Berita tentang pemanfaatan atap masjid untuk pembangkit listrik tenaga surya mungkin terdengar seperti langkah kecil, namun dampaknya bisa jadi besar dalam mencapai target pengembangan energi surya di Indonesia. Inisiatif seperti itu menunjukkan potensi kuat kekuatan berbasis masyarakat dalam mendukung proyek-proyek energi terbarukan di tanah air.
Manfaat potensial dari “wakaf hijau” ini
Dengan adanya “wakaf hijau” ini, para masjid dapat berperan aktif dalam mengurangi ketergantungan pada sumber energi fosil dan beralih ke sumber energi yang lebih ramah lingkungan. Tidak hanya itu, pemanfaatan atap masjid sebagai pembangkit listrik tenaga surya juga dapat membantu dalam menghasilkan energi bersih yang dapat didistribusikan ke wilayah sekitar.

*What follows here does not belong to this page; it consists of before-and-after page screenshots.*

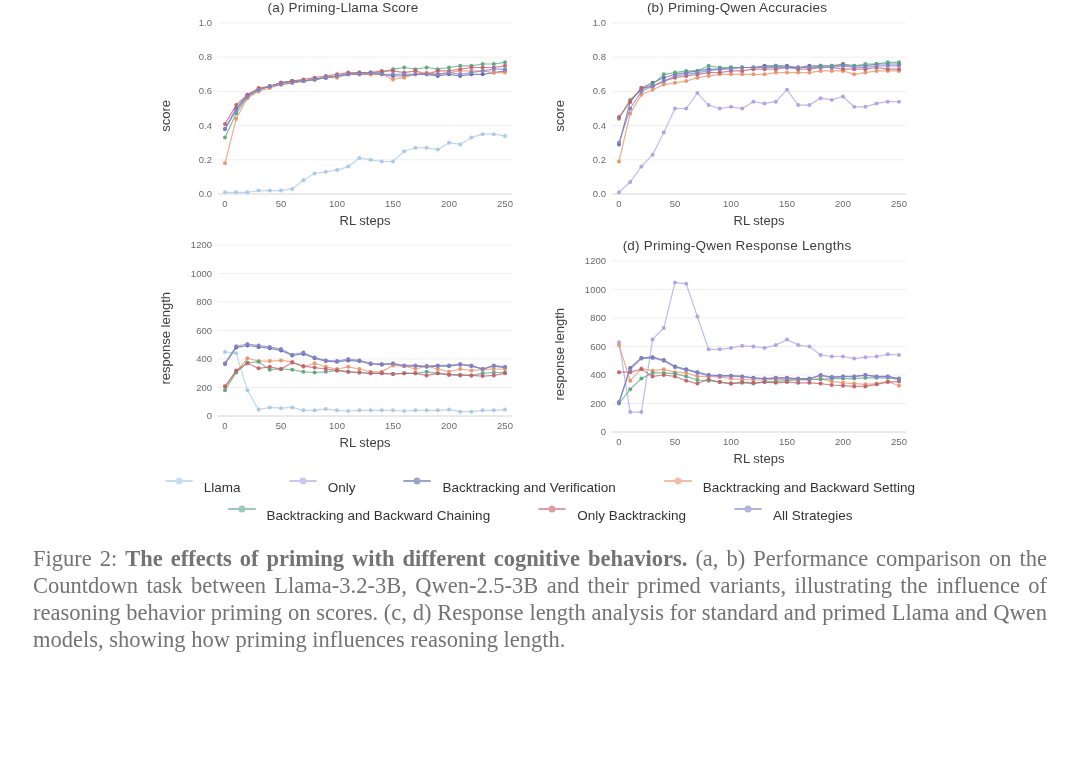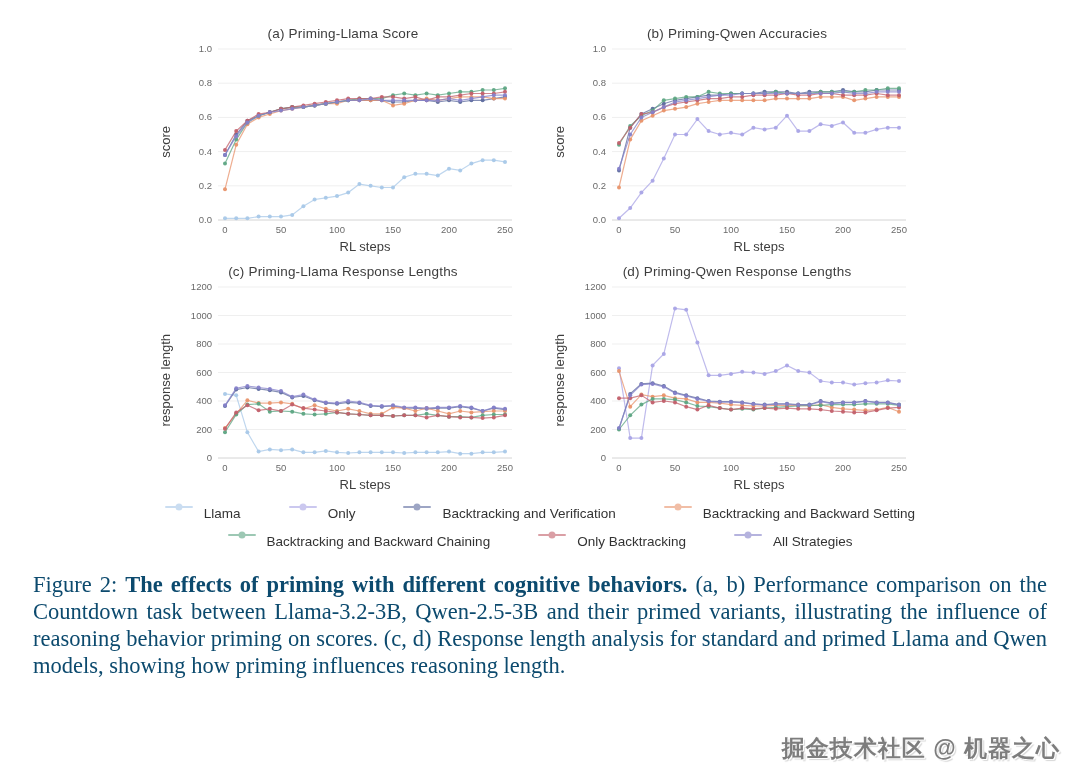--- a/index.html
+++ b/index.html
@@ -5,7 +5,7 @@
   html,body{margin:0;padding:0;background:#ffffff;}
   .page{width:1080px;height:778px;position:relative;background:#fff;overflow:hidden;
         font-family:"Liberation Sans",sans-serif;}
-  .figure{padding-top:26px;}
+  .figure{}
   .charts-grid{width:764px;margin:0 auto;display:grid;grid-template-columns:1fr 1fr;
                column-gap:24px;row-gap:10px;}
   .chart-block{display:flex;flex-direction:column;}

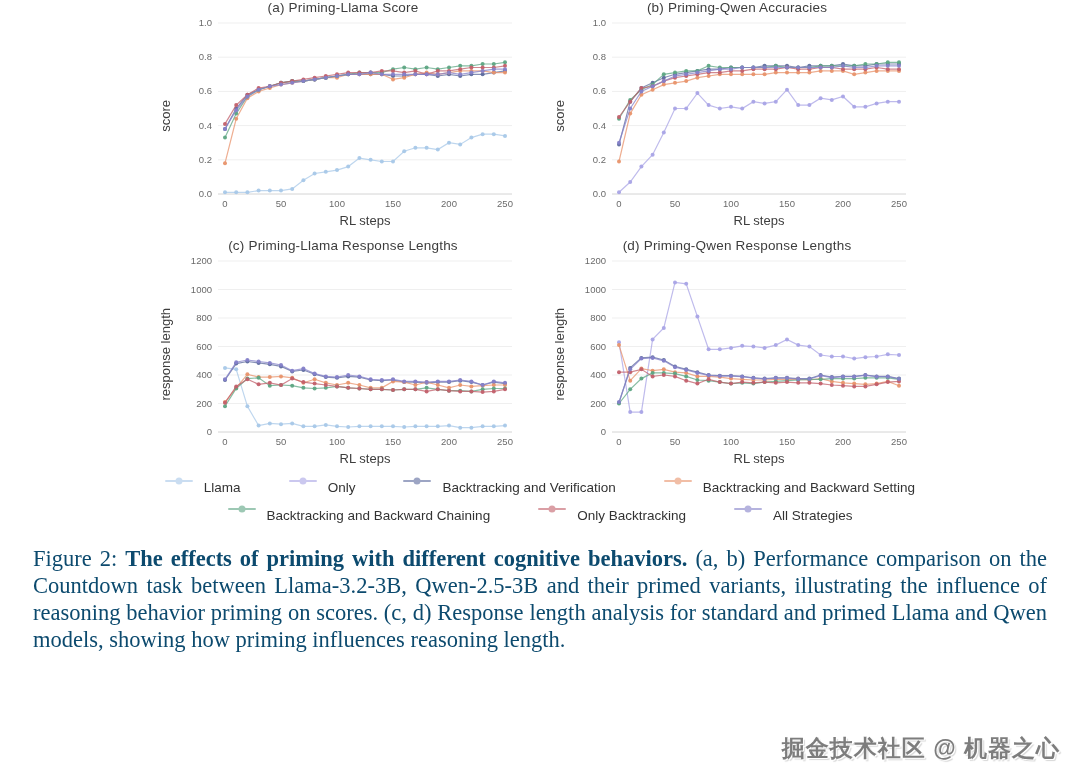--- a/index.html
+++ b/index.html
@@ -444,7 +444,6 @@
       </div>
 
       <div class="chart-block">
-        <div class="chart-title">(c) Priming-Llama Response Lengths</div>
         <div class="chart-body">
           <div class="ylabel">response length</div>
           <svg class="chart-canvas" width="348" height="200" viewBox="0 0 348 200">

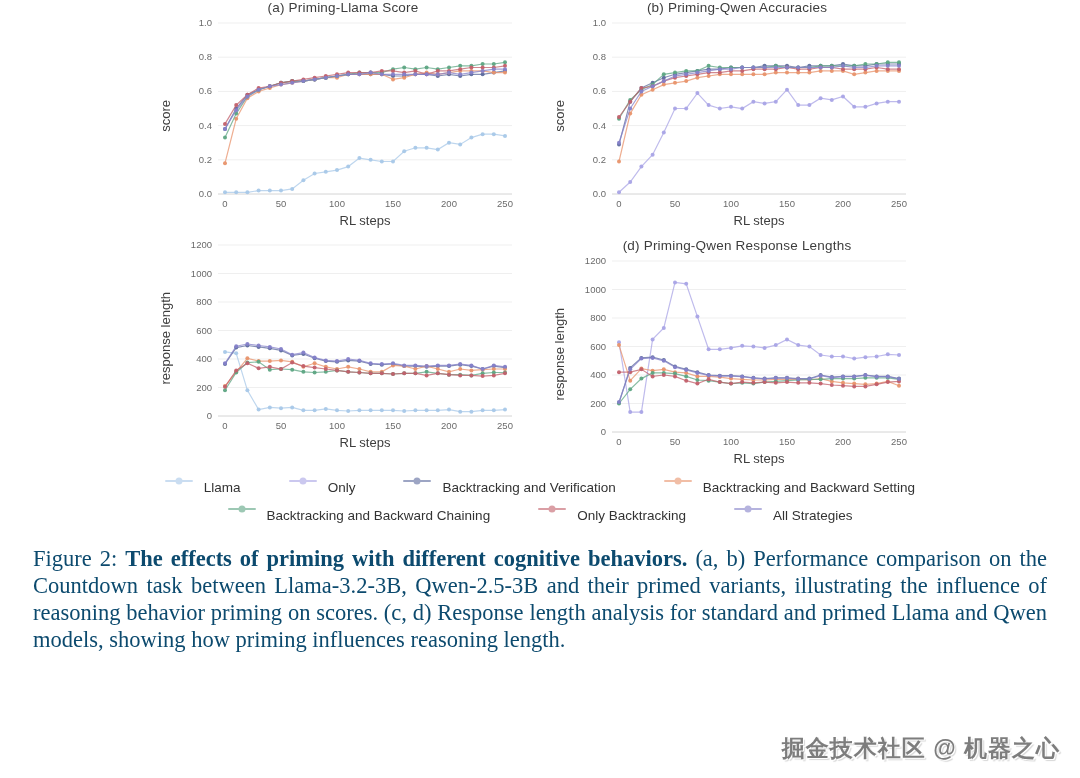--- a/index.html
+++ b/index.html
@@ -23,7 +23,7 @@
   .lm i{position:absolute;left:50%;top:50%;width:7px;height:7px;border-radius:50%;
         transform:translate(-50%,-50%);display:block;opacity:1;}
   .caption{margin:22px 33px 0;font-family:"Liberation Serif",serif;font-size:22.5px;
-           line-height:1.2;color:#0c4a6e;text-align:justify;}
+           line-height:1.2;color:#737373;text-align:justify;}
   .caption b{font-weight:bold;}
   .watermark{position:absolute;right:20px;top:733px;font-size:23px;font-weight:bold;
              color:#7d7d7d;letter-spacing:1px;

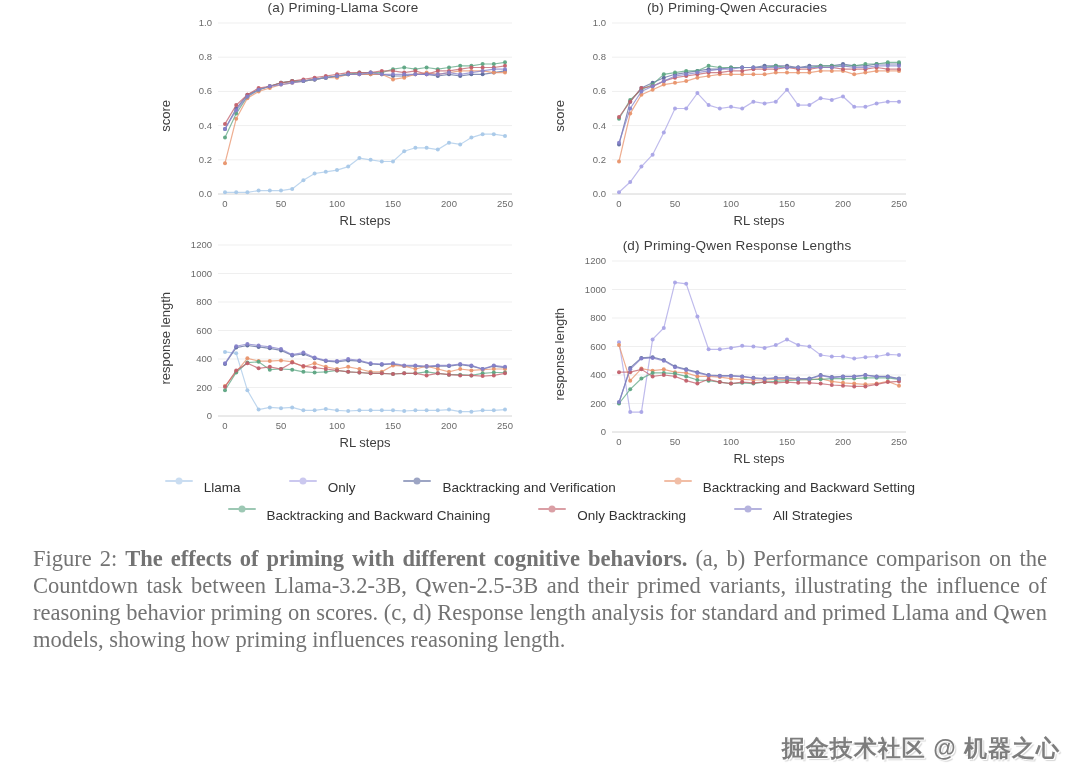--- a/index.html
+++ b/index.html
@@ -906,7 +906,6 @@
     <div class="caption"><span>Figure 2: </span><b>The effects of priming with different cognitive behaviors.</b><span> (a, b) Performance comparison on the Countdown task between Llama-3.2-3B, Qwen-2.5-3B and their primed variants, illustrating the influence of reasoning behavior priming on scores. (c, d) Response length analysis for standard and primed Llama and Qwen models, showing how priming influences reasoning length.</span></div>
   </div>
 
-  <div class="watermark">掘金技术社区 @ 机器之心</div>
 </div>
 
 </body></html>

Dukungan terhadap target pengembangan energi surya di Indonesia
Indonesia memiliki target ambisius untuk mengembangkan 100 gigawatt energi surya dalam beberapa tahun ke depan. Dengan adanya inisiatif seperti “wakaf hijau” ini, diharapkan dapat memberikan dorongan yang signifikan dalam pencapaian target tersebut. Masjid sebagai pusat aktivitas masyarakat lokal bisa menjadi garda terdepan dalam mendorong perubahan menuju energi terbarukan.